Publicado en Rubio de bote, colaboración quincenal para ON, magazine de los periódicos de Grupo Noticias (27/08/16)
Cuando me desperté Pikachu todavía seguía ahí. Era de color amarillo correos, olía a torta del Casar y de vez en cuando me pedía, con una voz como de cantante de death metal, un gintonic con cardamomos.
Yo no tenía ni idea de cómo podía haber ido a parar al sofá de mi cuarto de estar. Intuía que tenía que ver algo con esa aplicación que hacía furor, Pokemon GO, de la que sin embargo yo solo tenía noticia por la tele y los periódicos, pues, con mi viejo móvil de concha, me había quedado anclado en la prehistoria de la telefonía.
El caso es que Pikachu llevaba ya una semana allí, frente a mi televisor, viendo las olimpiadas. Yo, por supuesto, no había contado nada a nadie, en el trabajo o en el bar, temiendo que me tomaran por loco. Y también porque estaba asustado, después de observar a todas aquellas manadas de adolescentes que merodeaban como lobos hambrientos por los parques de la ciudad, a la caza de Dragonites y Charmanders.
La primera vez que oí hablar de Pokemon GO pensé, sin embargo, que aquello no podía ser tan horrible como decían columnistas y tertulianos. “Hay miles de cosas peores”, me dije. “Por ejemplo, apalear mendigos o pasar toda una noche oyendo reggaeton o ser columnista o tertuliano”. Pero después de que Pikachu se atrincherara en mi sofá comencé a indagar un poco, a informarme sobre el juego o a frecuentar los lugares en los que hacían batidas sus usuarios y llegué a la conclusión de que el fin del mundo debía de asemejarse bastante a todo aquello, a todos esos zombis intentando capturar peluches orejudos y virtuales como si les fuera la vida en ello.

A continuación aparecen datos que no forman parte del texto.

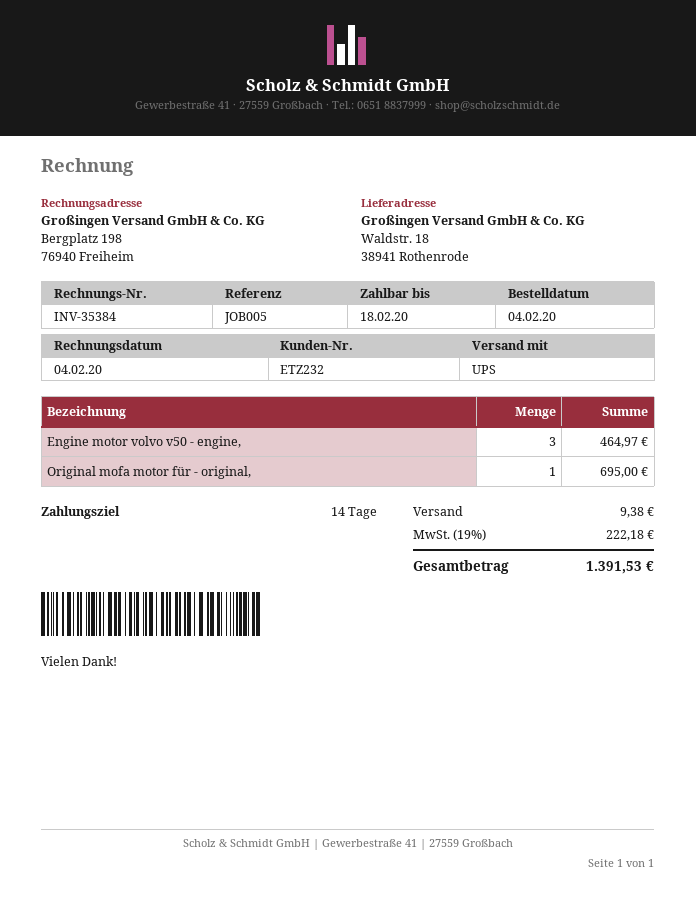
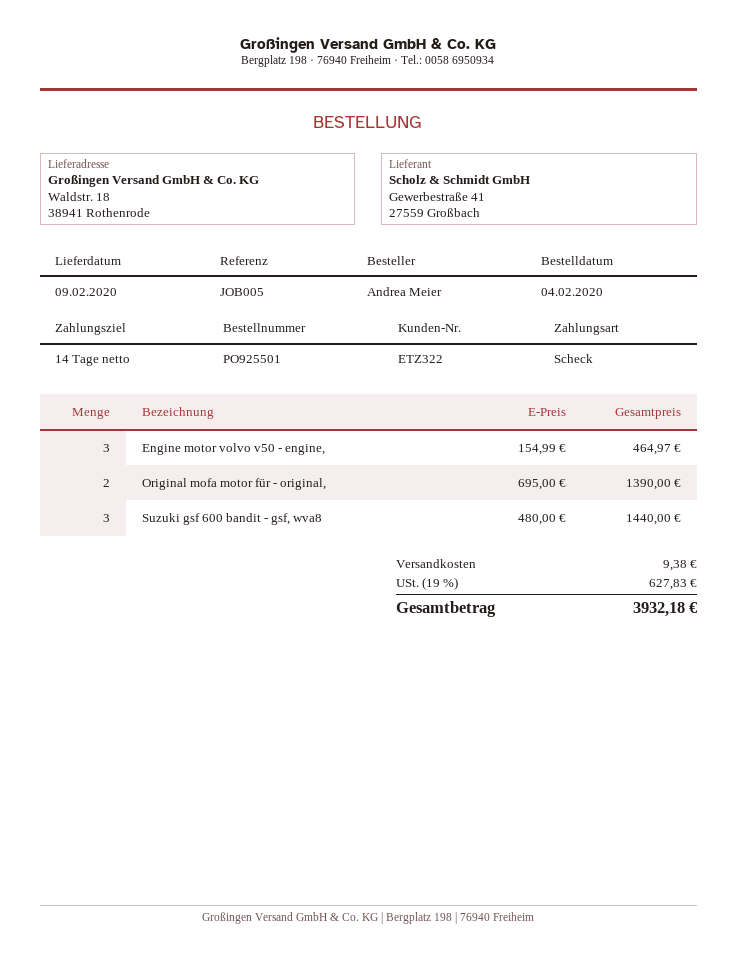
customer number: ETZ232 -> ETZ322
Original mofa motor für - original,: 1 for 695.00 -> 2 for 1390.00
Suzuki gsf 600 bandit - gsf, wva8: none -> 3 for 1440.00
tax: 19% = 222.18 -> 19% = 627.83
total: 1391.53 -> 3932.18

“¿Seré yo también un muerto viviente? ¿O estaré sufriendo un episodio de locura transitoria?”, me preguntaba. Y cada vez que regresaba a casa abría la puerta con la esperanza de que todo volviera a ser como antes. Pikachu, no obstante, seguía allí, viendo el descenso de aguas bravas o las series de clasificación de 3000 obstáculos. Al principio tengo que confesar que hasta me hacía gracia y sentía deseos de abrazarlo o de contarle cómo me había ido en el trabajo, y que le preparaba amorosamente sus gintonics (aunque, por si acaso, en vez de ginebra le ponía agua del grifo —no tenía ni idea de cómo podía reaccionar un Pokemon a las bebidas espirituosas— y en lugar de cardamomos uñas de mis pies), pero después comenzó a agotárseme la paciencia y la queratina. No lo soportaba. Me ponía malo aquel olor a torta del Casar, cada vez más intenso, abofeteándome desde que entraba al portal, y ver a aquel bicharraco sentado en mi sofá, con el culo al aire, haciendo el gandul, gordo como una nutria… Tenía que hacer algo. Comencé a buscar agujeros, grietas que conectaran mi casa con otra dimensión.

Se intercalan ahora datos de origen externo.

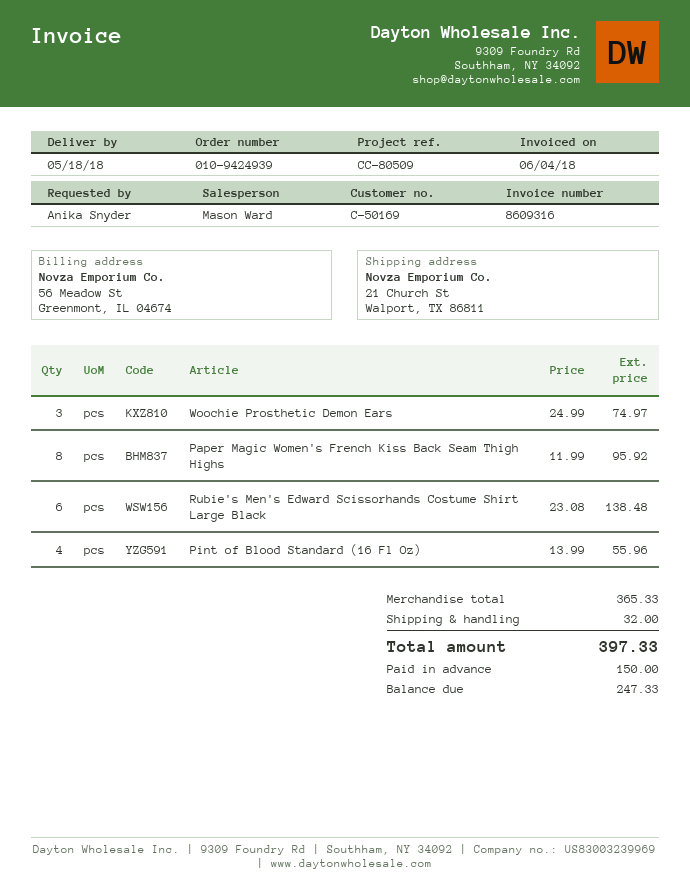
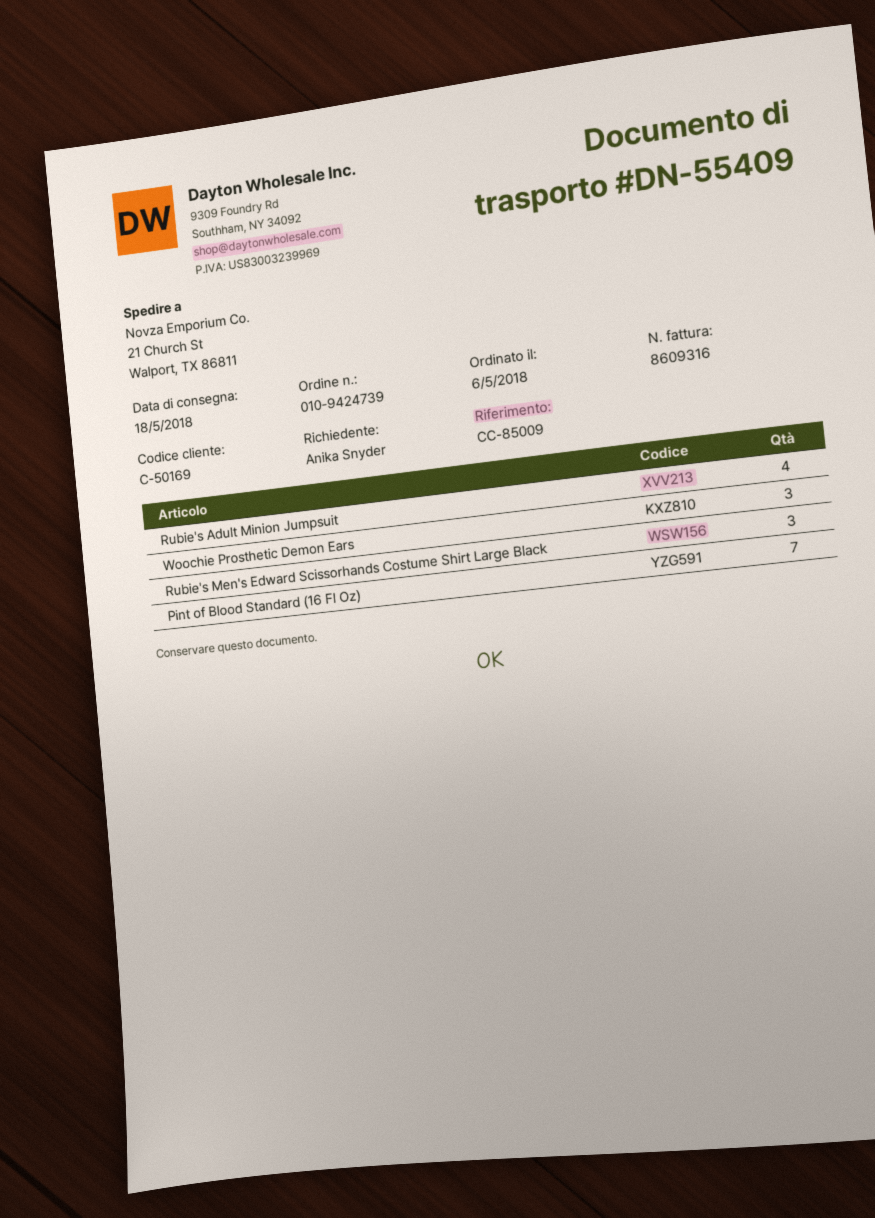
order number: 010-9424939 -> 010-9424739
reference: CC-80509 -> CC-85009
Paper Magic Women's French Kiss Back Seam Thigh Highs: 8 -> none
Rubie's Men's Edward Scissorhands Costume Shirt Large Black: 6 -> 3
Pint of Blood Standard (16 Fl Oz): 4 -> 7
Rubie's Adult Minion Jumpsuit: none -> 4

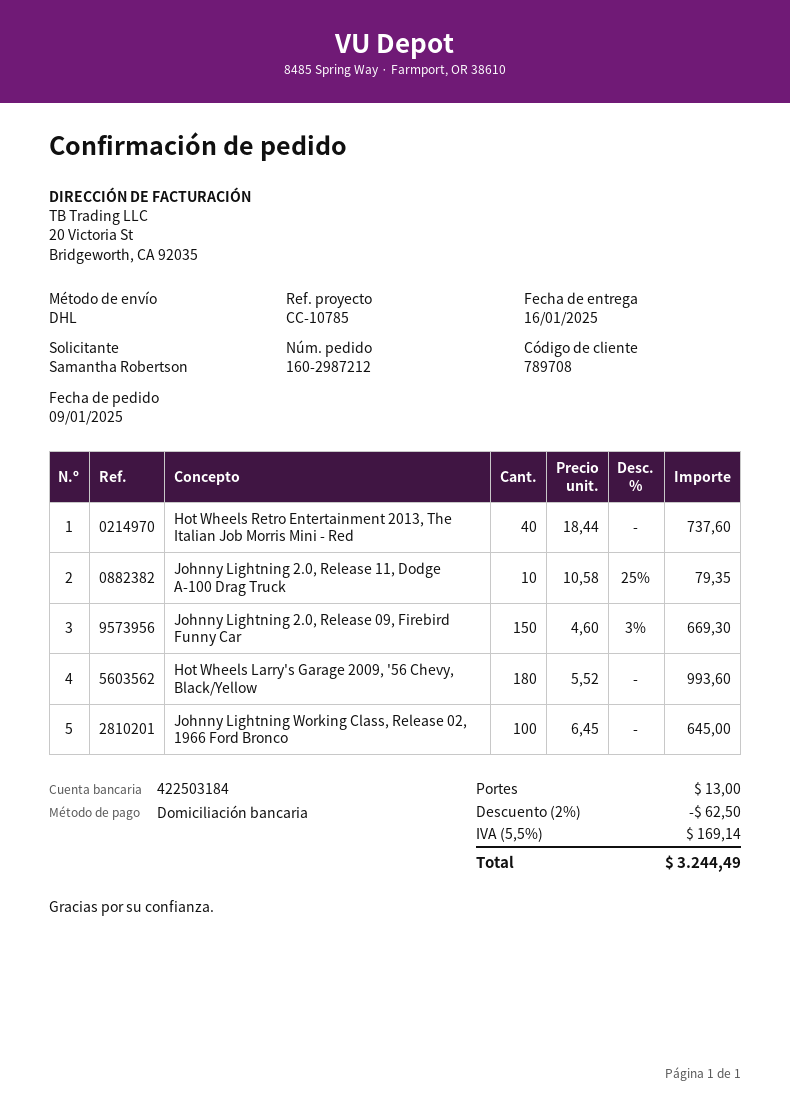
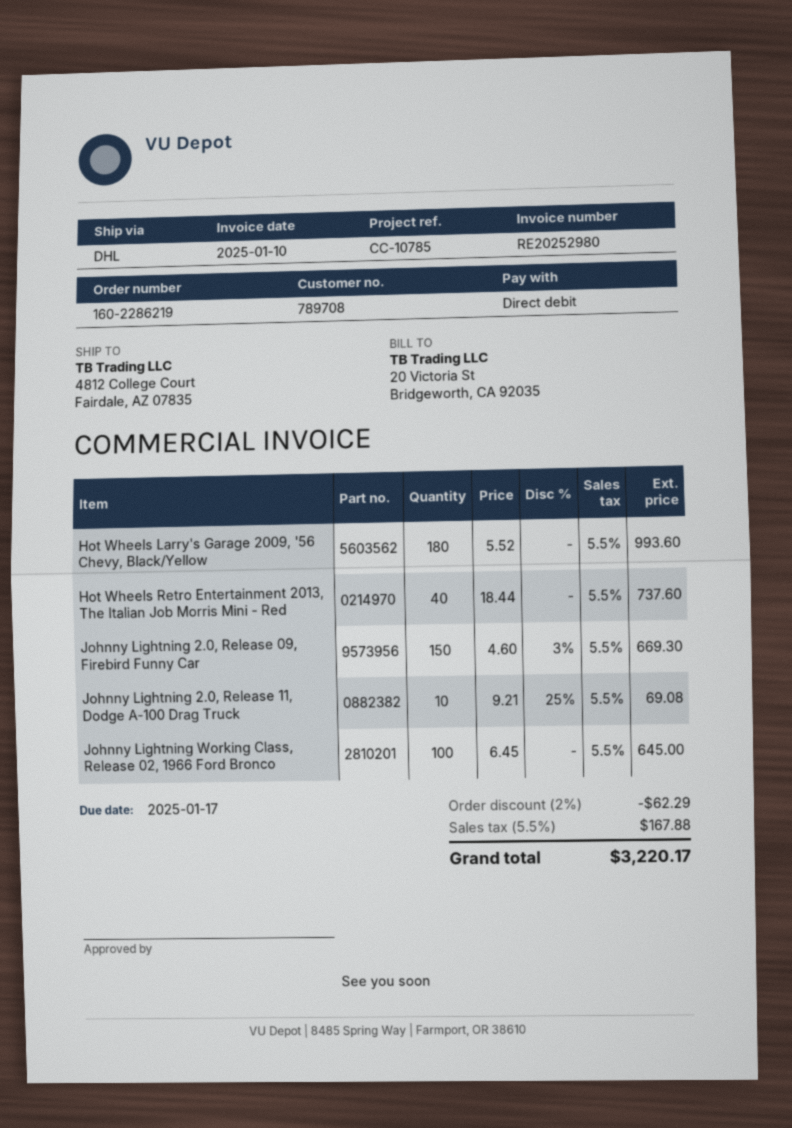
order number: 160-2987212 -> 160-2286219
Johnny Lightning 2.0, Release 11, Dodge A-100 Drag Truck: 10 x 10.58 - 25% = 79.35 -> 10 x 9.21 - 25% = 69.08
discount: 2% = 62.50 -> 2% = 62.29
shipping: 13.00 -> none
tax: 5.5% = 169.14 -> 5.5% = 167.88
total: 3244.49 -> 3220.17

—Déjalo, tronco —fue el propio Pikachu quien me hizo desistir, con su voz de trueno y pólipos—. No te canses y ven a ver el lanzamiento de martillo, que lo único que tenemos que hacer es esperar a que nos llamen.
Comprendí entonces que yo ya estaba al otro lado de la grieta, dentro del agujero, en aquel mundo paralelo al que van a vivir los personajes de ficción olvidados, los actores secundarios, los concursantes de First Dates para quienes no hay segundas citas… Que yo también era un Pokemon esperando a ser cazado, la estúpida invención de un escritor de prensa, un Supermario Bross aguardando su turno y su game over… Y que aquello, si era la muerte, u otra vida, tampoco se diferenciaba tanto de esta, la verdad.